A single dose of self-transcribing and replicating RNA-based SARS-CoV-2 vaccine produces protective adaptive immunity in mice
Ruklanthi de Alwis, Esther S. Gan, Shiwei Chen, Yan Shan Leong, Hwee Cheng Tan, Summer L. Zhang, Clement Yau, Jenny G. Low, Shirin Kalimuddin, Daiki Matsuda, Elizabeth Cheresh Allen, Paula Hartman, Kyoung‐Joo Jenny Park, Maher Alayyoubi, Hari Bhaskaran, Adrian Dukanovic, Yanjie Bao, Brenda Clemente, Jerel Vega, Scott Roberts, Jose A. Gonzalez, Marciano Sablad, Rodrigo Yelin, Wendy Taylor, Kiyoshi Tachikawa, Suezanne E. Parker, Priya Karmali, Jared Davis, Brian M. Sullivan, Sean M. Sullivan, Steve Hughes, Pad Chivukula, Eng Eong Ooi
Abstract
A self-transcribing and replicating RNA (STARR)-based vaccine (LUNAR-COV19) has been developed to prevent SARS-CoV-2 infection. The vaccine encodes an alphavirus-based replicon and the SARS-CoV-2 full-length spike glycoprotein. Translation of the replicon produces a replicase complex that amplifies and prolongs SARS-CoV-2 spike glycoprotein expression. A single prime vaccination in mice led to robust antibody responses, with neutralizing antibody titers increasing up to day 60. Activation of cell-mediated immunity produced a strong viral antigen-specific CD8 + T lymphocyte response.
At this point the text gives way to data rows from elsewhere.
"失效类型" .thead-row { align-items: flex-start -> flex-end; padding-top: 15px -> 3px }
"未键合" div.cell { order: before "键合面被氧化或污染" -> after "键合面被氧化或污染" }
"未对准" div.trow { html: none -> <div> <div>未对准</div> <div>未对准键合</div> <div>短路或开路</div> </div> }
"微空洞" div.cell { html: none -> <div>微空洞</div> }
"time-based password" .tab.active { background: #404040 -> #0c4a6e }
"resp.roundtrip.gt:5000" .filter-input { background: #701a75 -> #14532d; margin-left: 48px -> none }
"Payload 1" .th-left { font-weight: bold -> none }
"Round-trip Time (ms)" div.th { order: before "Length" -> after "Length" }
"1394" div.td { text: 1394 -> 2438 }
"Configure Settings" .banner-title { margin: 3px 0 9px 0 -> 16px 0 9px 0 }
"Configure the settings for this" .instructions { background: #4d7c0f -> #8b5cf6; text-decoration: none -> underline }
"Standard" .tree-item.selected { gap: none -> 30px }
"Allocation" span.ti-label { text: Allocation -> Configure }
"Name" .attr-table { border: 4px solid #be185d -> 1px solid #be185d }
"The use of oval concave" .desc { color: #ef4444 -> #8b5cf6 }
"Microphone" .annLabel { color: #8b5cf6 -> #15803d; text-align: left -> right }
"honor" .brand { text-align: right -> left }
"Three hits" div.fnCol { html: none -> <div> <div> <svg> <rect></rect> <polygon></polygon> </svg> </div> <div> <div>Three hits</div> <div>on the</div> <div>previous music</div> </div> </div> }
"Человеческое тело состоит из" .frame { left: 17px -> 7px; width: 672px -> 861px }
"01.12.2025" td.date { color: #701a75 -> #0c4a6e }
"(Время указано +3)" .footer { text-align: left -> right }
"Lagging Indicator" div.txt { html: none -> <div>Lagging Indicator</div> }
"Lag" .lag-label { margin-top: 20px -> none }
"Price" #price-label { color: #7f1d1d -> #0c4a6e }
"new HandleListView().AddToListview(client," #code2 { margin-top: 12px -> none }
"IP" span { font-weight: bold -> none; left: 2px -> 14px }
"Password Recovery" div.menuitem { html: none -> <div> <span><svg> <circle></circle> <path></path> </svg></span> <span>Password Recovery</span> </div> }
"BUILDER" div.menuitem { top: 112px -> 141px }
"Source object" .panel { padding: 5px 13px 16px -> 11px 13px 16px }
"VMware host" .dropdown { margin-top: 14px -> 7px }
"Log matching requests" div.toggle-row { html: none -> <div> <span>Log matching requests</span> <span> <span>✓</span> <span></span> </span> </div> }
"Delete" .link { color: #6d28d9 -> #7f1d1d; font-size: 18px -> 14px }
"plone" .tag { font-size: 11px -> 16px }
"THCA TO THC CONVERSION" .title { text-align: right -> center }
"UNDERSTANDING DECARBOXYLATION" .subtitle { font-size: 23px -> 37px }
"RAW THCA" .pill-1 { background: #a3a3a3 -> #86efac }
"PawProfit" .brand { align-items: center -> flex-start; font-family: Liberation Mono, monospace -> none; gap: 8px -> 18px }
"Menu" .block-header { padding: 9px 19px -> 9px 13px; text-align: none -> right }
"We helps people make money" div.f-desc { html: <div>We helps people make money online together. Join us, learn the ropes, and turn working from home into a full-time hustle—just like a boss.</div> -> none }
Assaying for intracellular cytokine staining for interferon (IFN)γ and interleukin-4 (IL-4)-positive CD4 + T helper (Th) lymphocytes as well as anti-spike glycoprotein immunoglobulin G (IgG)2a/IgG1 ratios supported a strong Th1-dominant immune response. Finally, single LUNAR-COV19 vaccination at both 2 μg and 10 μg doses completely protected human ACE2 transgenic mice from both mortality and even measurable infection following wild-type SARS-CoV-2 challenge. Our findings collectively suggest the potential of LUNAR-COV19 as a single-dose vaccine.